Sam has been scratching a lot lately, so Cliff took him to the vet for a check-up. The vet didn’t think his skin had any issues. But in the process of checking him, the vet thought Sam’s spleen was quite enlarged, pushing against his other organs and causing discomfort. Sam has also lost about 10 lbs in the last 5 or 6 months. So Sam went back to the vet yesterday to get an ultrasound, x-ray, and blood work done.
I went to work this morning, waiting for Cliff to call me with the test results. I’ve been holding my breathe all morning, worried about the worst case scenario. What if it’s cancer? What if it’s some odd disease? My heart sinks everytime I think about the possibility of Sam suffering, or us losing him. If you’ve ever met Sam, you would know he is the most gentle soul in the world. I could have never asked for a more amazing dog. The moment we laid our eyes on him 5 years ago, we knew that us and Sam are destined to be together.
When Cliff finally text’d me in the afternoon, I was deep in thought working on a proposal at work and I heard the “beep” on my phone. I picked up my phone from my desk, took a deep breathe, and opened up the text message. First word I saw was “cancer”. F@&!#@!!
Then I read it again, phew, Cliff said “cancer free”. The blood work came back, and the vet decided that Sam is as healthy as a 2-year-old lab. He’s not sure why Sam’s spleen is enlarged, but it is definitely not cancer, and not even an infection. So, all that to say there’s nothing wrong with Sam, and we just wait and see what happens with the spleen.

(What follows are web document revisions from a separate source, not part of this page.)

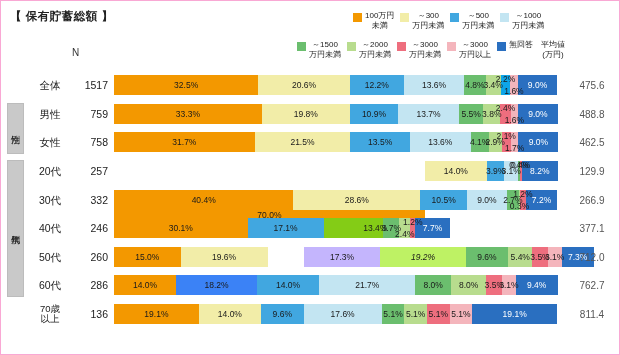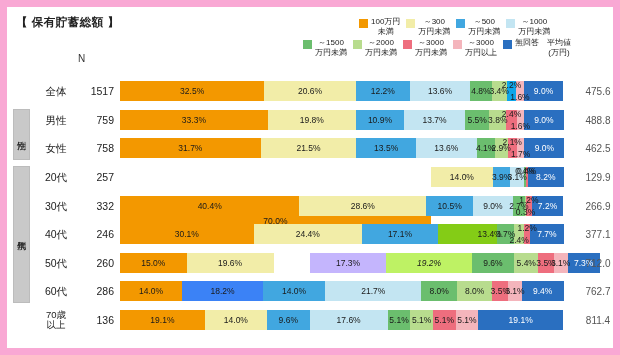--- a/index.html
+++ b/index.html
@@ -13,7 +13,7 @@
   #frame {
     position: relative;
     width: 620px; height: 355px;
-    border: 7px solid #f9a8d4;
+    border: 1px solid #f9a8d4;
     background: #ffffff;
   }
 

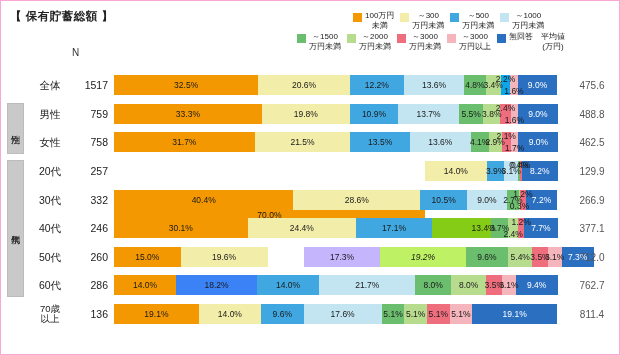--- a/index.html
+++ b/index.html
@@ -30,7 +30,7 @@
   }
   .legend-row { display: flex; justify-content: flex-start; align-items: flex-start; }
   .legend-row.r1 { padding-left: 56px; }
-  .legend-row.r2 { padding-left: 0px; margin-top: 2px; }
+  .legend-row.r2 { padding-left: 0px; margin-top: 10px; }
   .legend-item { display: flex; align-items: flex-start; margin-right: 6px; }
   .legend-sw {
     width: 9px; height: 9px; flex: 0 0 9px; margin-top: 2px; margin-right: 3px;

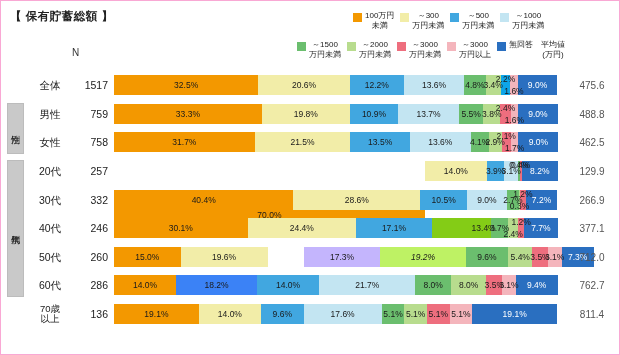--- a/index.html
+++ b/index.html
@@ -316,9 +316,6 @@
           <div class="seg" style="flex: 0 0 30.1%; background: rgb(243, 152, 0);">
             <span class="lbl">30.1%</span>
           </div>
-          <div class="seg" style="flex: 0 0 24.4%; background: rgb(242, 237, 168);">
-            <span class="lbl">24.4%</span>
-          </div>
           <div class="seg" style="flex: 0 0 17.1%; background: rgb(65, 167, 224);">
             <span class="lbl">17.1%</span>
           </div>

I always assume Sam will just live forever. He’s an integral part of our lives, and I can’t imagine life without him. Sure, in my back of my mind, I know his life is finite. But on a day-to-day basis, I take it for granted that he’s always there for me, ready to cheer me up, loyal and loving, nudging his head under my arms, sitting on the bath mat waiting for me to come out of the shower, curled up at my feet when I work on the computer, and always so excited when I dance with Joshua.
What I haven’t conveyed here often, is that Sam has been a constant in our lives. He doesn’t say much, but he provids us with companionship and love all day long. I don’t post often here about him because he doesn’t talk and doesn’t do new trick, but he fills a part of my heart that no other person or animal could.